Transcribe the records from the line containing "shipping method: UPS -> FedEx" onward, up to and including the final line, exactly and without anything else.

____ STORED DATA

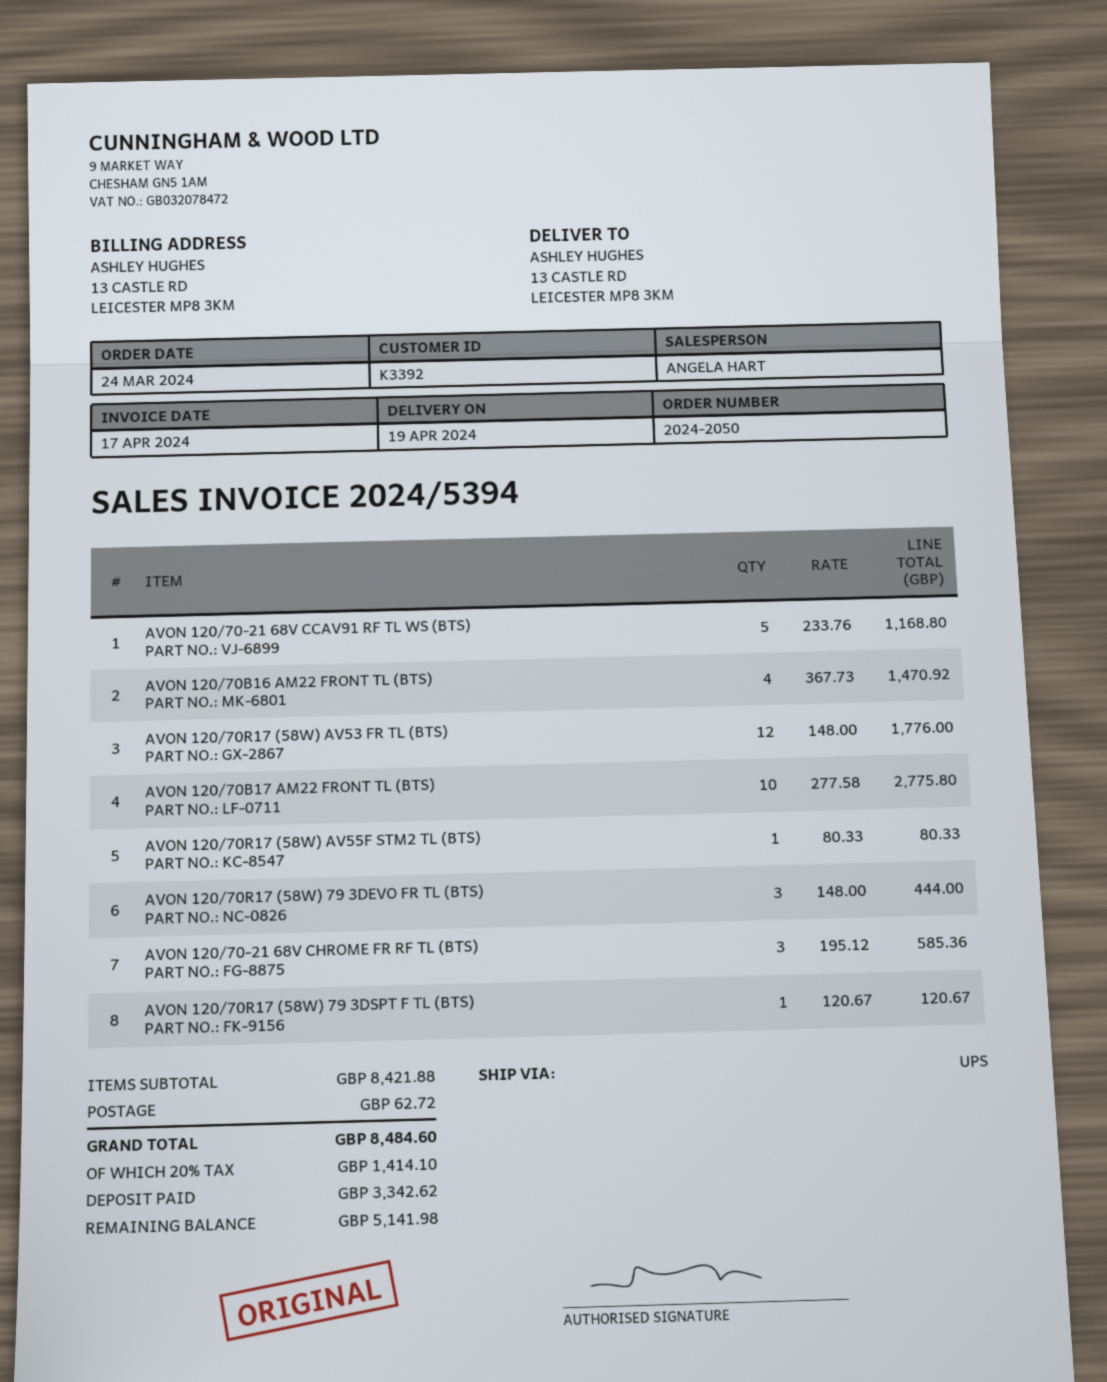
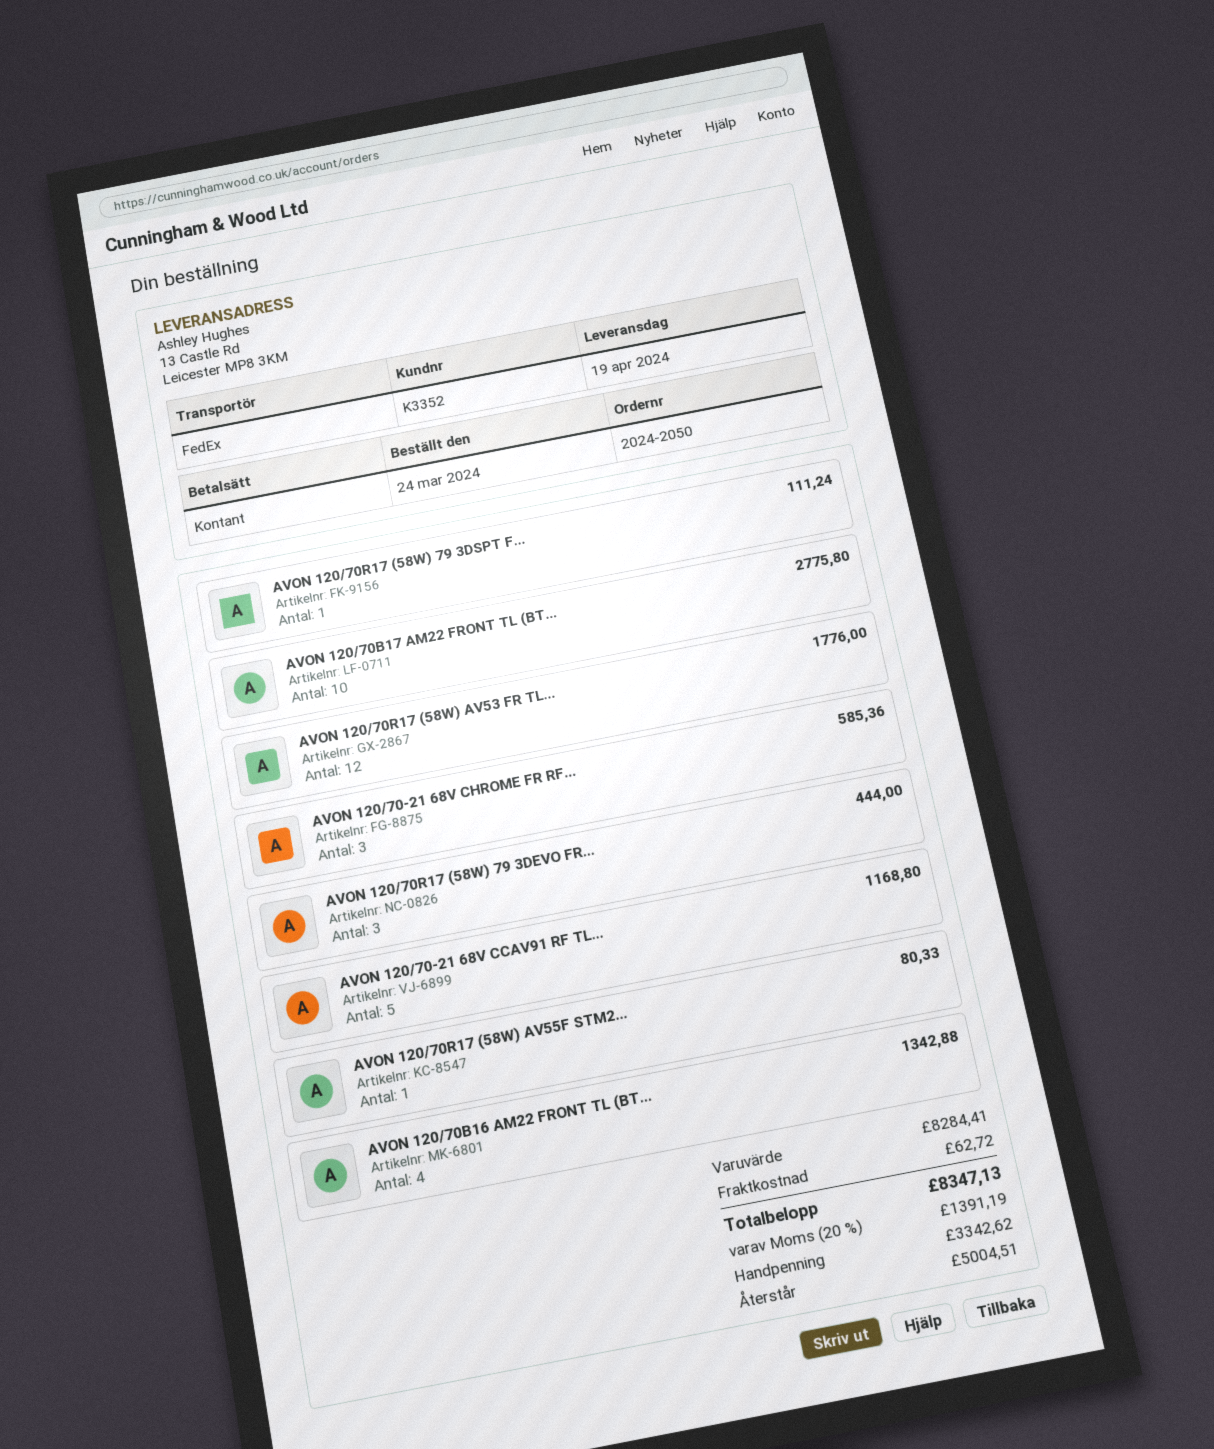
customer number: K3392 -> K3352
shipping method: UPS -> FedEx
AVON 120/70B16 AM22 FRONT TL (BTS): 4 for 1470.92 -> 4 for 1342.88
AVON 120/70R17 (58W) 79 3DSPT F TL (BTS): 1 for 120.67 -> 1 for 111.24
subtotal: 8421.88 -> 8284.41
tax: 20% = 1414.10 -> 20% = 1391.19
total: 8484.60 -> 8347.13
balance: 5141.98 -> 5004.51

________

SOLUTION TO THE PROBLEM:
shipping method: UPS -> FedEx
AVON 120/70B16 AM22 FRONT TL (BTS): 4 for 1470.92 -> 4 for 1342.88
AVON 120/70R17 (58W) 79 3DSPT F TL (BTS): 1 for 120.67 -> 1 for 111.24
subtotal: 8421.88 -> 8284.41
tax: 20% = 1414.10 -> 20% = 1391.19
total: 8484.60 -> 8347.13
balance: 5141.98 -> 5004.51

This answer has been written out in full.